The plaintiffs admit that since Jose Camumot's death the defendant has been, up to the present, in possession and
enjoyment of the properties in question without his giving the plaintiffs any of the fruits thereof nor paying any
attention to them when called upon to make the partition among them (rec., pp. 20 and 40). One of the plaintiffs said
that in 1889 or 1899 they asked Jorge Camumot to make the partition of the properties in litigation (rec., pp. 27 and
32) and another admitted that they asked for the partition after the establishment of the present regime (rec., p. 40).
But the exact date of the defendant's refusal to make the partition does not clearly appear on the record, nor does it
appear of what said refusal consisted. The defendant did not make any special attempt to prove his allegation of
prescription of ownership. and the only thing appearing as certain is that for more than seventeen years the
defendant was enjoying, exclusively for himself, all of the properties in question, and every time plaintiffs would ask
him to make the partition he would not heed them until said plaintiffs instituted the present action.
The lower court decided the foregoing question by declaring that "the plaintiffs did not only fail to prove satisfactorily
all and each of the facts alleged in their complain but instituted an action which in any way is dead in accordance
with the letter and spirit of section 41 of the Code of Civil Procedure. . . ."
The appellants attack the foregoing part of the judgment appealed from, saying that the instant action is one for
partition of an inheritance which does not prescribe according to article 1965 of the Civil Code declared in force by
this court in 1918 in the case of Cabello vs. Cabello (37 Phil. Rep., 328).
The conclusion of the lower court inserted above is in any way erroneous and, taking into account the legal
provision upon which it is based, assumes an argumentation which on juridical grounds constitutes a real fallacy.

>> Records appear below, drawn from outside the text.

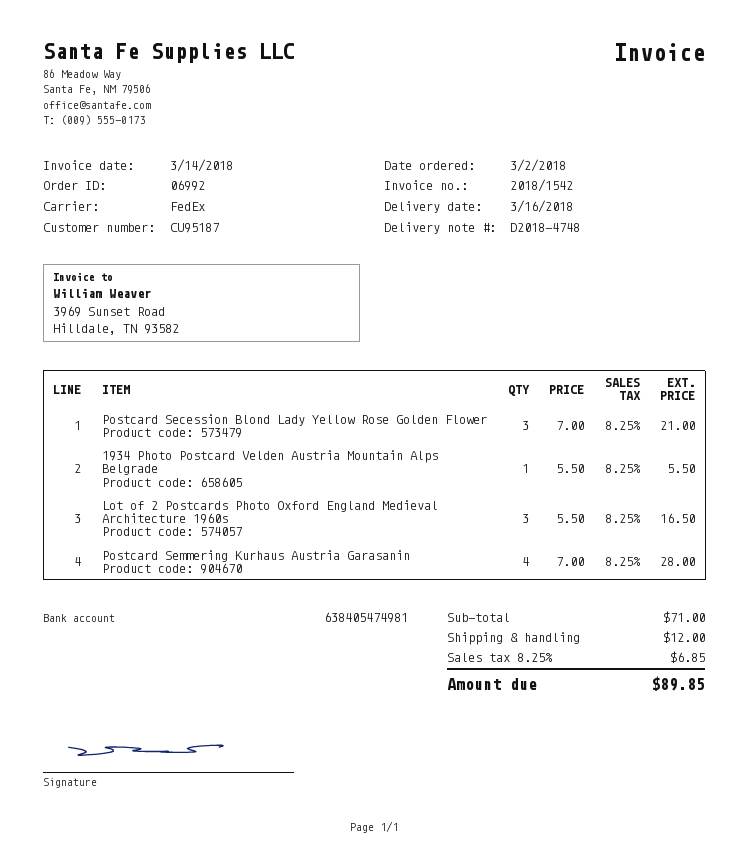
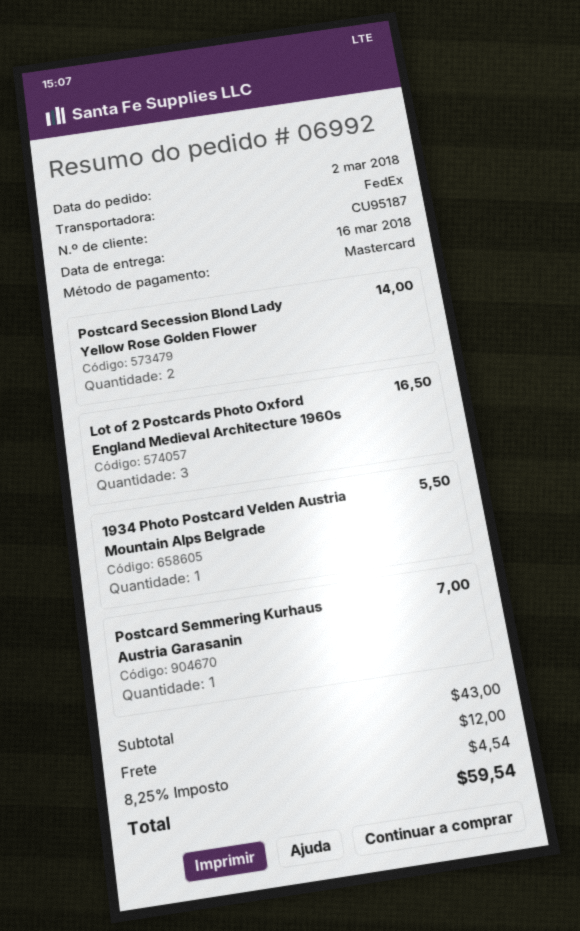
Postcard Secession Blond Lady Yellow Rose Golden Flower: 3 for 21.00 -> 2 for 14.00
Postcard Semmering Kurhaus Austria Garasanin: 4 for 28.00 -> 1 for 7.00
subtotal: 71.00 -> 43.00
tax: 8.25% = 6.85 -> 8.25% = 4.54
total: 89.85 -> 59.54

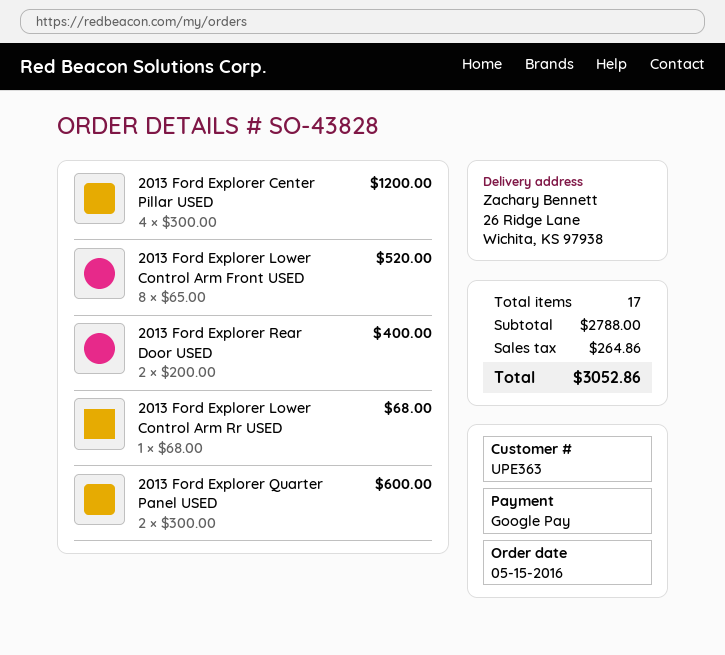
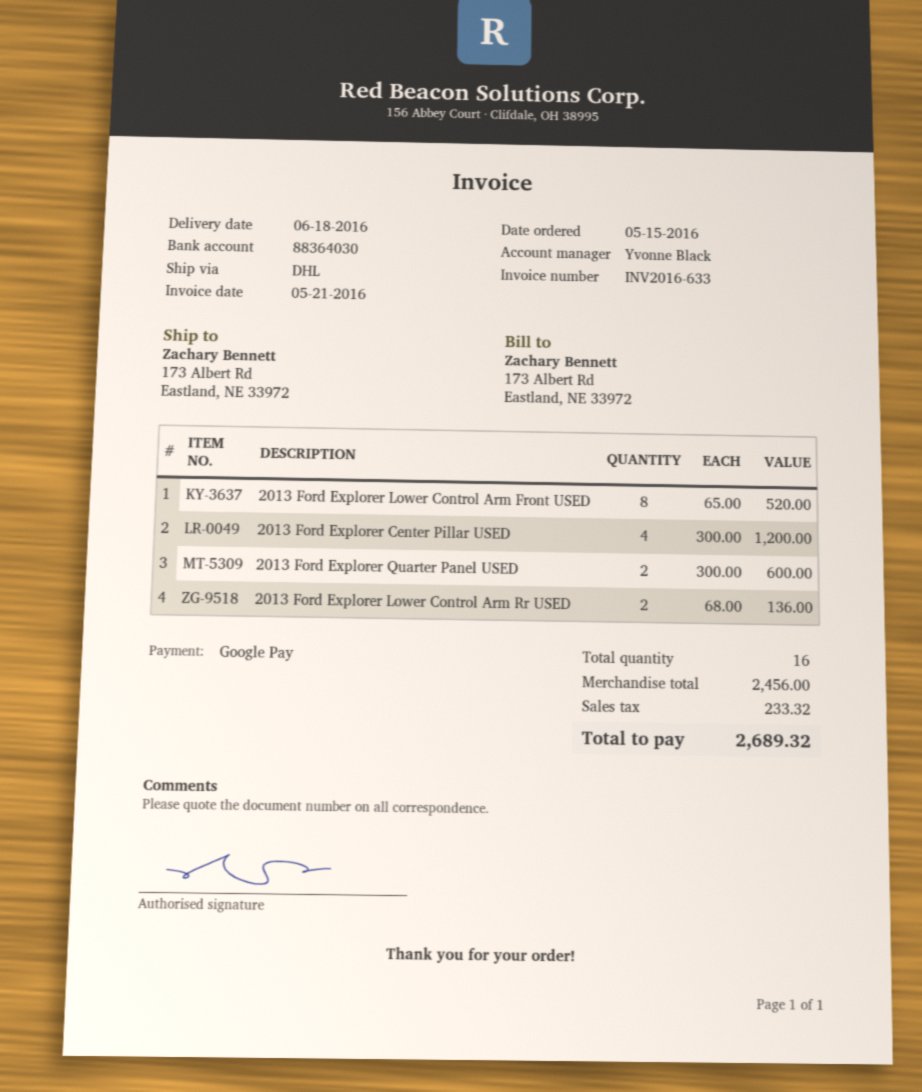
ship to: 26 Ridge Lane, Wichita, KS 97938 -> 173 Albert Rd, Eastland, NE 33972
2013 Ford Explorer Rear Door USED: 2 x 200.00 = 400.00 -> none
2013 Ford Explorer Lower Control Arm Rr USED: 1 x 68.00 = 68.00 -> 2 x 68.00 = 136.00
total quantity: 17 -> 16
subtotal: 2788.00 -> 2456.00
tax: 264.86 -> 233.32
total: 3052.86 -> 2689.32

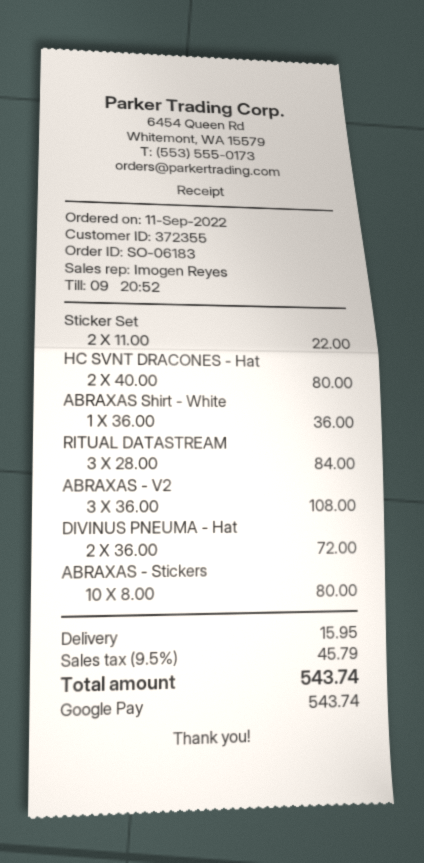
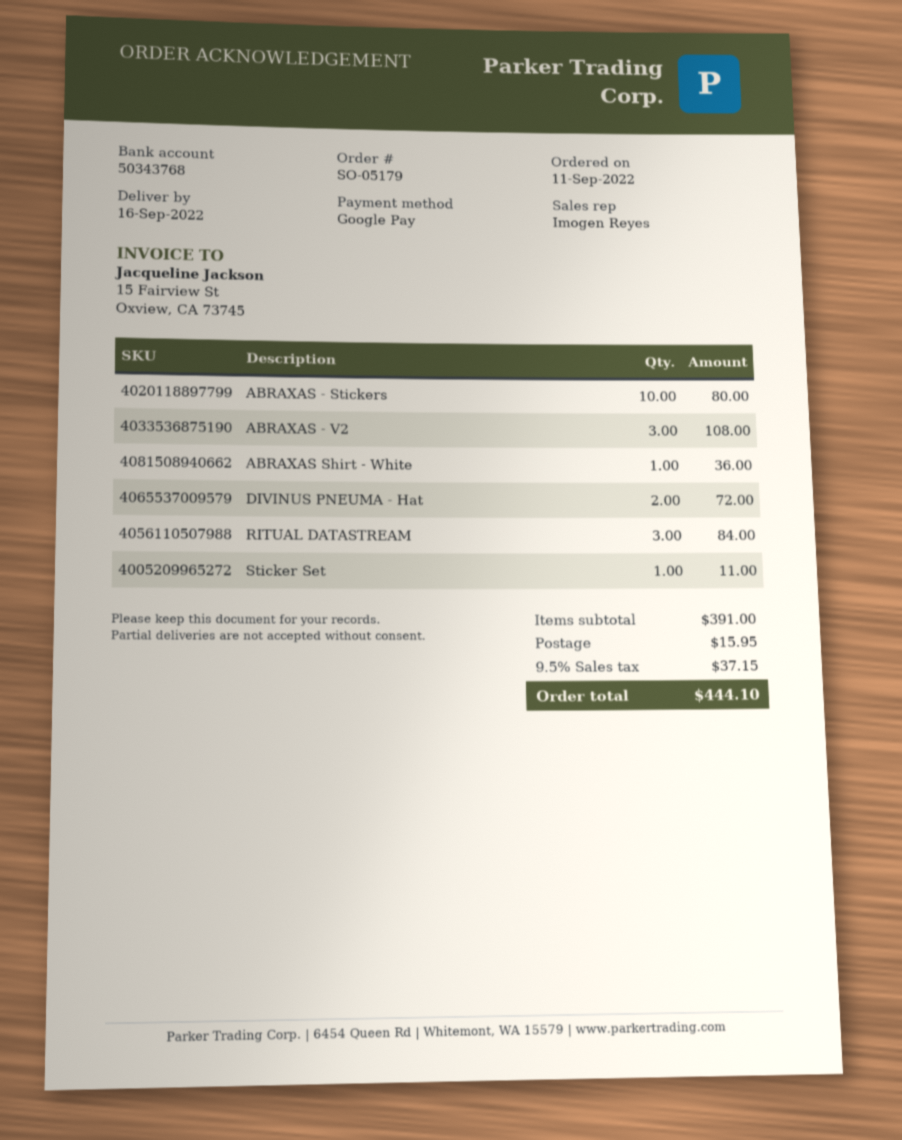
order number: SO-06183 -> SO-05179
Sticker Set: 2 for 22.00 -> 1 for 11.00
HC SVNT DRACONES - Hat: 2 for 80.00 -> none
tax: 9.5% = 45.79 -> 9.5% = 37.15
total: 543.74 -> 444.10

For to say that an action has prescribed because the defendant therein has been in the possession of the object
sought to be recovered under the conditions required by law for the acquisition of ownership by adverse possession
is evidently a fallacious and vicious argumentation. An action is prescribed or not according as to whether same was
exercised within or without the period marked by law to that effect, it being not necessary, in order to declare said
action prescribed, to inquire into the concept or conditions under which the party defendant has possessed the thing
in dispute. It is enough for the court before which said action is instituted to inquire whether or not from the date on
which the cause of action arose until that on which same was exercised the time fixed by law for its prescription has
already elapsed.
The prescription of an action and the acquisitive prescription of ownership cannot and should not be confounded.
They are two different and distinct things, although equally transcendent, being of identical result and effect. Such a
confusion has been the cause of article 1965 of the Civil Code having been interpreted with difficulty and applied
erroneously.
However, having in mind the distinction between the prescription of an action and the prescription of ownership, it
would be very easy to understand and comprehend the significance and extent of the precept contained in the
aforementioned article 1965 of the Civil Code.
The precept of this article plainly says that as between coheirs and coowners, the action t demand the partition of
the inheritance or of the thing held in common does not prescribe.
As it can be seen, the law only says that the action to demand the partition of the inheritance does not prescribe.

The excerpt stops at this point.